### ENTRIES PROVIDED
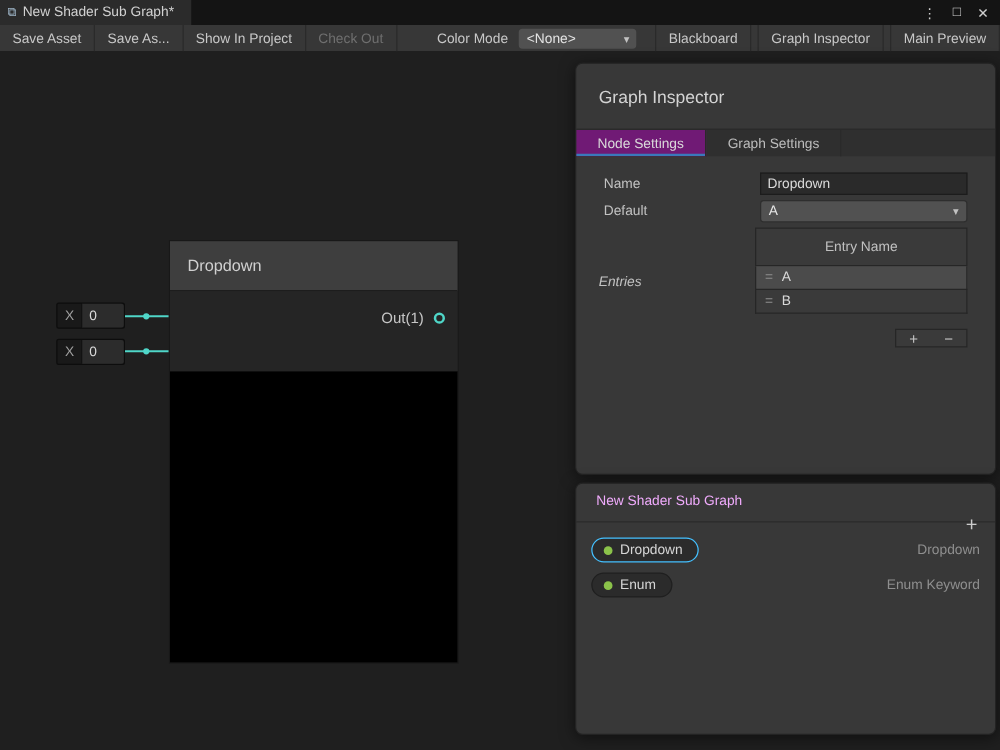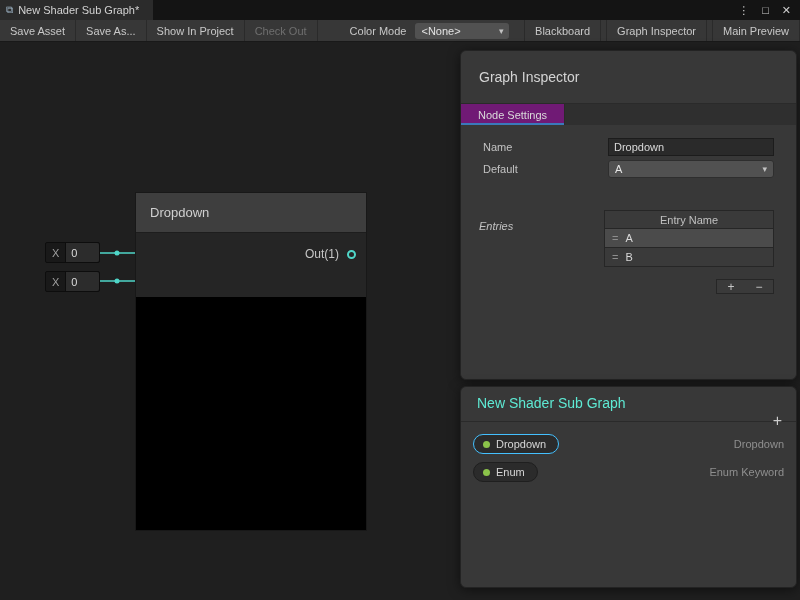--- a/index.html
+++ b/index.html
@@ -76,38 +76,38 @@
   .prop-label { width:125px; font-size:11px; color:#c2c2c2; flex:none; }
   .prop-control { flex:1; }
   .prop-input { width:100%; height:18px; background:#2a2a2a; border:1px solid #1c1c1c;
                 color:#dadada; font-size:11px; padding:0 5px; font-family:inherit; }
   .prop-dropdown { height:18px; background:#515151; border:1px solid #2e2e2e; border-radius:3px;
                    display:flex; align-items:center; justify-content:space-between; padding:0 6px;
                    font-size:11px; color:#e6e6e6; cursor:pointer; }
   .entries-block { display:flex; margin:4px 16px 0 12px; }
   .entries-label { width:125px; padding-top:38px; font-size:11px; color:#c2c2c2; flex:none;font-style:italic; }
   .entries-list { flex:1; }
-  .entries-header { height:19px; background:#3a3a3a; border:1px solid #262626; display:flex;
-                    align-items:center; justify-content:center; font-size:11px; color:#c0c0c0;margin-top:28px; }
+  .entries-header { height:31px; background:#3a3a3a; border:1px solid #262626; display:flex;
+                    align-items:center; justify-content:center; font-size:11px; color:#c0c0c0; }
   .entry-row { height:19px; display:flex; align-items:center; gap:7px; padding-left:7px;
                font-size:11px; color:#d8d8d8; border:1px solid #262626; border-top:none;
                background:#3a3a3a; cursor:pointer; }
   .entry-row.selected { background:#4b4b4b; }
   .drag-handle { color:#8e8e8e; }
   .entries-footer { display:flex; justify-content:flex-end; }
   .entries-footer-box { margin-top:12px; width:58px; height:15px; background:#3a3a3a;
                         border:1px solid #262626; display:flex; align-items:center;
                         justify-content:space-around; }
   .ef-btn { background:none; border:none; color:#c6c6c6; font-size:12px; line-height:1;
             padding:0 4px; font-family:inherit; cursor:pointer; }
 
   
   .blackboard { left:460px; top:386px; width:337px; height:202px; }
   .bb-header { position:relative; padding:8px 16px 10px; border-bottom:1px solid #2a2a2a; }
-  .bb-title { font-size:14px; color:#5eead4; }
+  .bb-title { font-size:11px; color:#f0abfc; }
   .bb-subtitle { font-size:11px; color:#8a8a8a; margin-top:4px; }
   .bb-add { position:absolute; right:14px; top:26px; background:none; border:none; color:#cccccc;
             font-size:16px; line-height:1; cursor:pointer; font-family:inherit; }
   .bb-body { padding:8px 12px; }
   .bb-row { height:28px; display:flex; align-items:center; justify-content:space-between; }
   .bb-pill { display:inline-flex; align-items:center; gap:6px; background:#2b2b2b;
              border:1px solid #1f1f1f; border-radius:11px; padding:3px 12px 3px 9px;
              font-size:11px; color:#d6d6d6; cursor:pointer; }
   .bb-pill.selected { border-color:#44c0ff; }
   .bb-dot { width:7px; height:7px; border-radius:50%; background:#8bc34a; flex:none; }
@@ -180,20 +180,21 @@
       <div class="node-preview"></div>
     </div>
   </div>
 
   <aside class="panel inspector">
     <div class="insp-header">
       <span>Graph Inspector</span>
     </div>
     <div class="insp-tabs">
       <div class="insp-tab active">Node Settings</div>
+      <div class="insp-tab">Graph Settings</div>
     </div>
     <div class="insp-body">
 
       <div class="prop-row">
         <span class="prop-label">Name</span>
         <div class="prop-control">
           <input class="prop-input" value="Dropdown" style="">
         </div>
       </div>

### WHAT IS REQUIRED
Look through the data above for the word "inherit". Report each line where it occurs.

### EXPECTED OUTPUT
                 color:#dadada; font-size:11px; padding:0 5px; font-family:inherit; }
             padding:0 4px; font-family:inherit; cursor:pointer; }
             font-size:16px; line-height:1; cursor:pointer; font-family:inherit; }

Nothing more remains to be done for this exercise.